A l'ère du matraquage informatif et des images prostituées il serait bon voire salutaire de revenir au Cinéma de James Benning : un Cinéma équivalant à un Art brut et sans concessions, faisant littéralement table rase de toute forme de manipulation, qu'elle relève de l'émotion ou du visible.
Dans 11 x 14 tout le Cinéma de Benning est déjà là : tournée dans le courant des années 70 cette oeuvre éparse propose rien de moins qu'une promenade pour les yeux et pour l'esprit, le cinéaste effectuant un travail d'épure particulièrement exigeant. Aucune trame scénaristique ne vient phagocyter l'essentiel : chez James Benning c'est le changement de plan qui constitue l'évènement, chaque image existant pour elle-même et pour l'ensemble du métrage. Le réalisateur pose sa caméra moins pour capter que pour absorber, maturant ses plans au point d'en révéler leur texture remarquable : lignes de force, points de fuite, profondeur de champ... 11 x 14 fait figure de film purement pictural, de film dont le titre énigmatique multiplie les possibilités programmatiques. Que l'on s'y perde ou que l'on y suive une trajectoire scrupuleuse ce film promet des perspectives quasiment inespérées, invitant aussi bien à la contemplation et au vagabondage qu'à l'interprétation ou à la gymnastique du regard...

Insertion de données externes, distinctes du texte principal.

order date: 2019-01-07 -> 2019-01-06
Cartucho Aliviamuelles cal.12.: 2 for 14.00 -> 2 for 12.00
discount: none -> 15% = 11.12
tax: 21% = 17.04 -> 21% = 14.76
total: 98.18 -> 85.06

Il y est question - comme toujours chez James Benning - de temporalité subie et d'espaces-temps segmentés, bien que cette oeuvre de jeunesse laisse davantage de place au composite qu'à la régularité métronomique de films plus récents. On peut par ailleurs y deviner les fantômes de Kerouac et du mouvement Beat, dans la mesure où l'auteur reprend bon nombre de codes du road-movie ( iconographie publicitaire autoroutière, marginalité, chemins de traverse...) tout en exécutant un parcours proche de celui du topographe. Un grand film, visuellement fascinant, qui se réinvente d'une image à l'autre.